Uma anedota (por Pedro Sousa Carvalho in Diário Económico)
Era uma vez um português, um alemão e um francês. A certa altura, o francês disse: - Aquele tipo que entrou é igual a Jesus Cristo. A barba, o cabelo, a túnica... vou falar com ele. Dirigiu-se à pessoa e tanto insistiu que ele confessou ser Jesus Cristo, mas não queria que ninguém soubesse.
O francês fez chantagem e exigiu, para se calar, que ele o curasse de ser coxo. Jesus Cristo fez o milagre. Chegou o francês à mesa e contou aos outros. O alemão levantou-se e foi ter com Jesus Cristo. Era cego de um olho e exigiu que ele lhe desse visão. O milagre foi feito. O português, sabendo disto tudo, não se mexeu. Jesus Cristo, intrigado por o não procurar, foi ter com ele e colocou-lhe a mão no ombro. O português levantou-se, deu um salto, gritando-lhe: - Tira a mão de cima de mim, que eu estou de baixa!
Esta anedota, não parece, mas vem a propósito do acordo que assinámos com a ‘troika' e que, tal como os gregos, provavelmente não vamos conseguir cumprir. Já se nota alguma inquietação de Bruxelas uma vez que, um mês volvido depois de os partidos terem subscrito o plano de austeridade, pouco ou nada se tem visto no terreno, estando nós entretidos com a campanha eleitoral.
A tentação é culpar os políticos. E eu já o fiz muitas vezes nesta coluna de opinião. Dizer que são uns malandros, que nos puseram nesta situação e que muito dificilmente vão conseguir evitar que o nosso País passe pela humilhação de ter de reestruturar a dívida. Mas não chega. Os nossos políticos não vêm da "politicolândia". Vêm de Portugal. A indisciplina, o desenrascanço, o deixar tudo para a última, o "deixa andar", o "logo se vê", o "vai-se fazendo" faz parte da nossa cultura. Nós não somos alemães. Um alemão orgulha-se de dizer que pagou os seus impostos. Nós dizemos, com algum embaraço e resignação, que este ano não conseguimos fugir aos impostos.
E é esse o maior risco de Portugal não conseguir cumprir as metas da ‘troika'. A nossa mentalidade. E mesmo que, perante o apertado escrutínio público, consigamos cumprir as metas impostas, vamos relaxar à primeira oportunidade. Basta ver que em 83, quando o FMI cá esteve da última vez, acabámos por não receber a última tranche do empréstimo porque, com a economia a dar os primeiros sinais de recuperação, ignorámos as últimas medidas que nos foram impostas.

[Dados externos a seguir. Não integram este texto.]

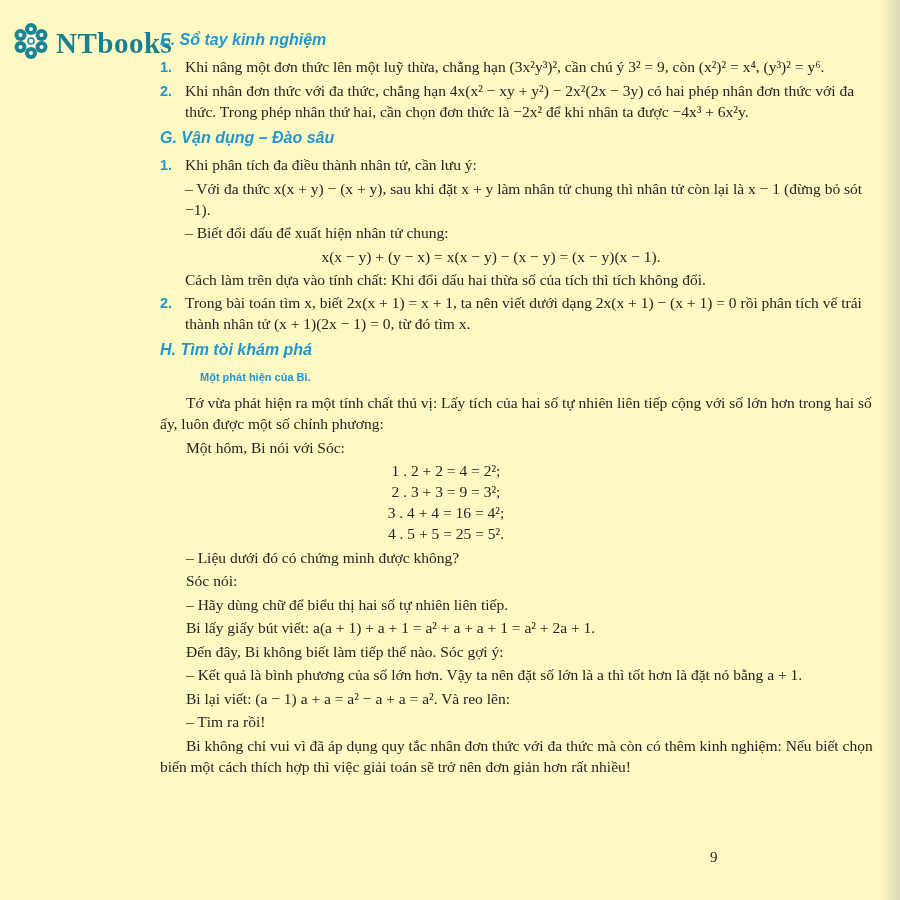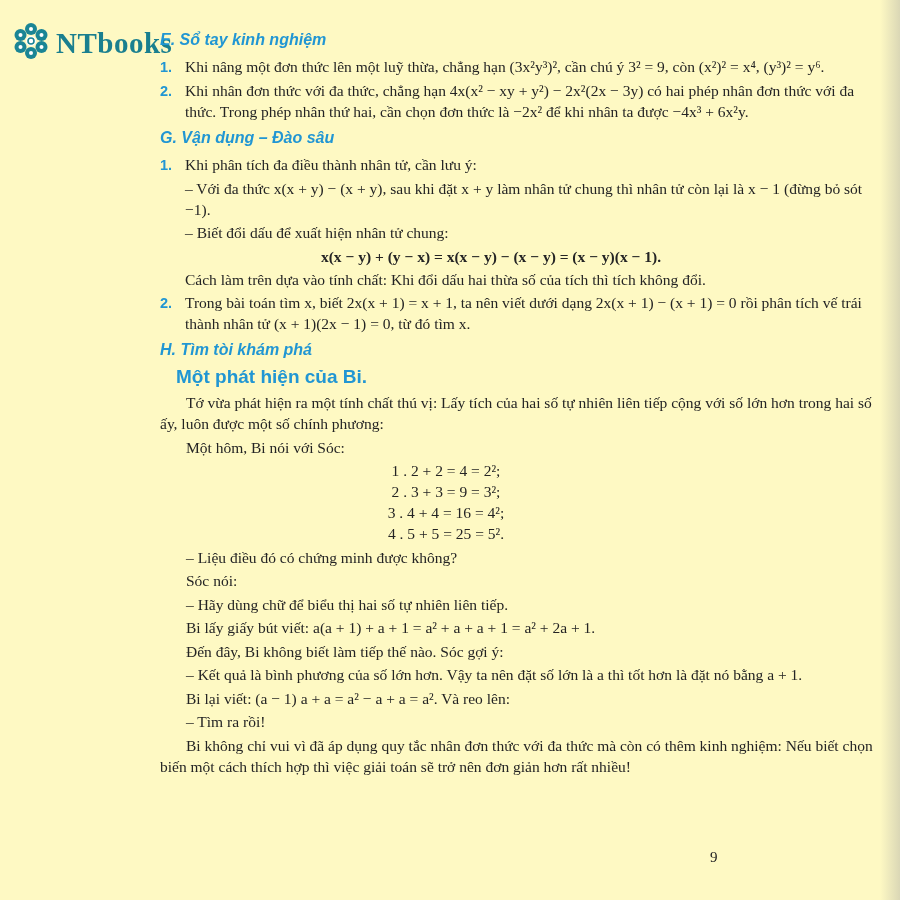--- a/index.html
+++ b/index.html
@@ -16,7 +16,7 @@
   .num{color:#2196d3;font-weight:bold;flex:none;width:25px;font-family:"Liberation Sans", sans-serif;font-size:14.5px;padding-top:1px;}
   .itext{flex:1;}
   .sub{margin:2px 0 2px 25px;}
-  .eq-center{text-align:center;margin:2.5px 0;padding-right:60px;font-weight:bold;}
+  .eq-center{text-align:center;margin:2.5px 0;padding-right:60px;}
   .para{margin:2.5px 0;text-indent:26px;}
   .eq-wrap{text-align:center;margin:2px 0;padding-right:150px;}
   .eq-list{display:inline-block;text-align:center;}

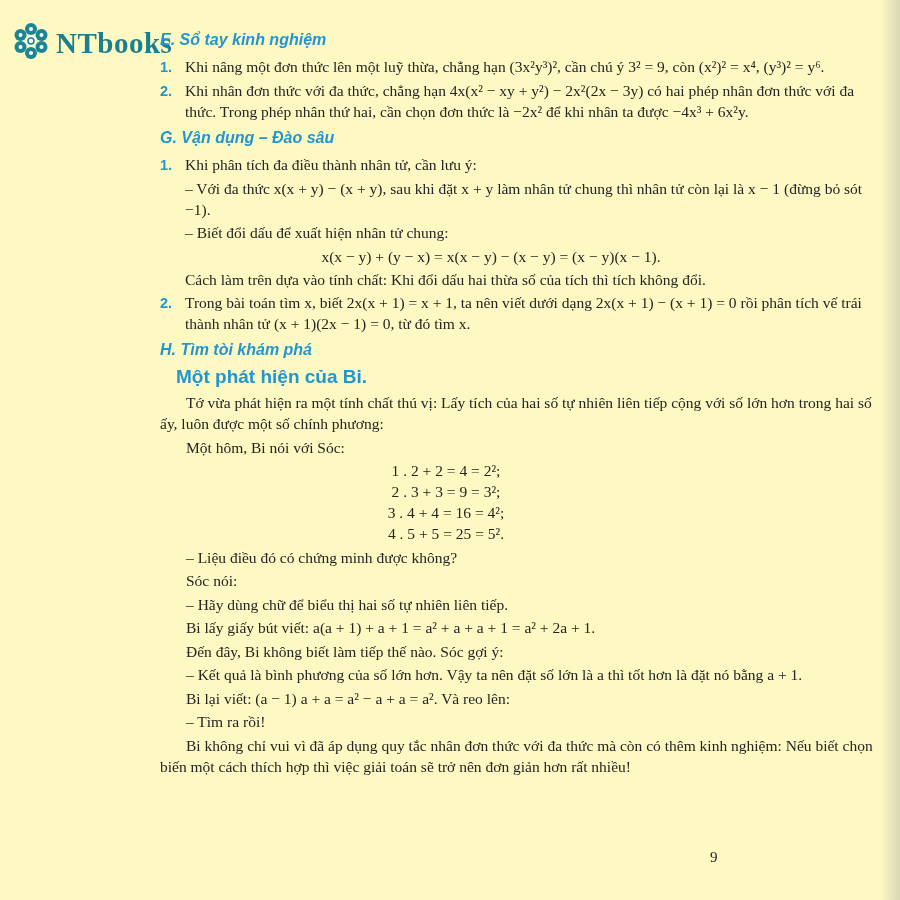--- a/index.html
+++ b/index.html
@@ -22,7 +22,7 @@
   .eq-list{display:inline-block;text-align:center;}
   .eq-list div{line-height:21px;}
   .subtitle{font-family:"Liberation Sans", sans-serif;font-weight:bold;color:#2196d3;
-    font-size:19px;margin:4px 0 4px 16px;line-height:22px;}
+    font-size:11px;margin:4px 0 4px 40px;line-height:22px;}
   .page-number{position:absolute;left:710px;top:849px;font-size:15px;color:#222;}
 </style>
 </head>

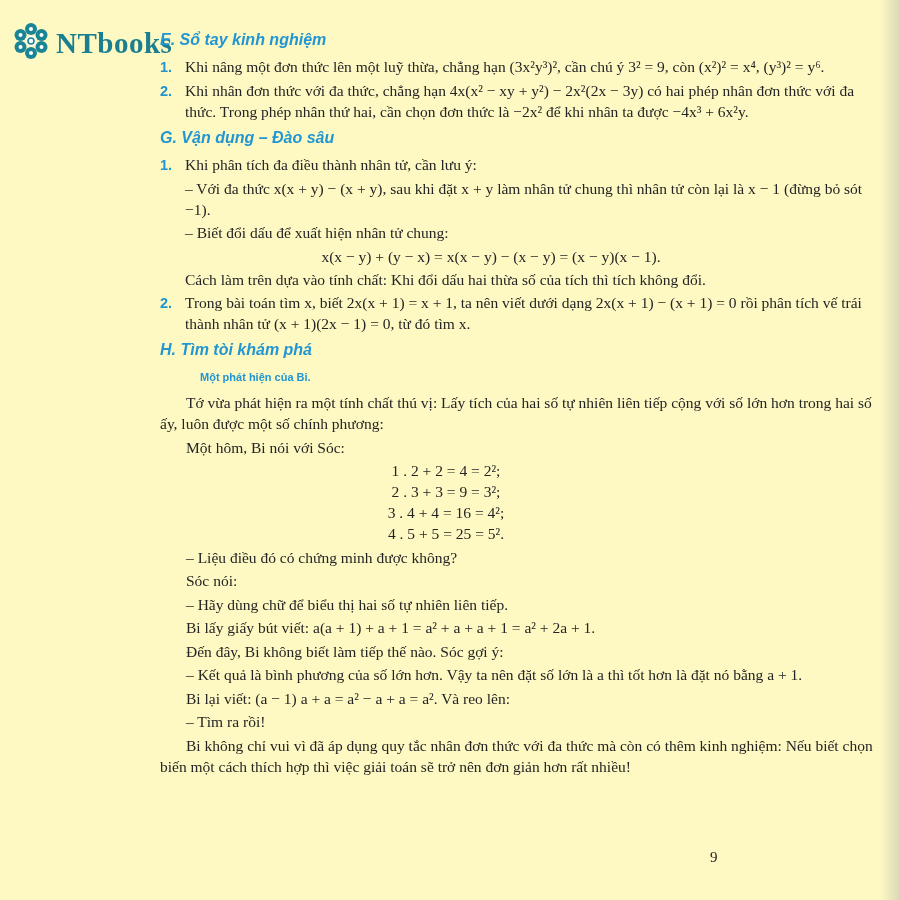--- a/index.html
+++ b/index.html
@@ -99,7 +99,7 @@
       </div>
     </div>
 
-    <p class="para">– Liệu điều đó có chứng minh được không?</p>
+    <p class="para">– Liệu dưới đó có chứng minh được không?</p>
     <p class="para">Sóc nói:</p>
     <p class="para">– Hãy dùng chữ để biểu thị hai số tự nhiên liên tiếp.</p>
     <p class="para">Bi lấy giấy bút viết: a(a + 1) + a + 1 = a² + a + a + 1 = a² + 2a + 1.</p>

A prova desta nossa mentalidade, deste "fazer tudo em cima do joelho" e da nossa indisciplina é a trapalhada de ontem com os impostos, que obrigou as Finanças a alargar os prazos de pagamento. E de quem é a culpa? De uns senhores incompetentes que lá estão e que fizeram coincidir os prazos de pagamentos de IRC, IRS e IUC? Ou dos milhares de contribuintes que deixaram tudo para a última hora e fizeram ‘crashar' o site do Fisco?
Se não mudarmos de vida, todos - políticos e cidadãos - desta vez nem a nossa famigerada capacidade de desenrascanço nos pode valer. Porque o cumprir com o programa da ‘troika' não depende apenas do Sr. Passos, do Sr. Sócrates, do Sr. Portas e Companhia Lda. Depende de todos nós, cada um com o seu grau de responsabilidade. Já diz o provérbio: "Cada um varra a frente da sua porta e num instante a rua ficará limpa".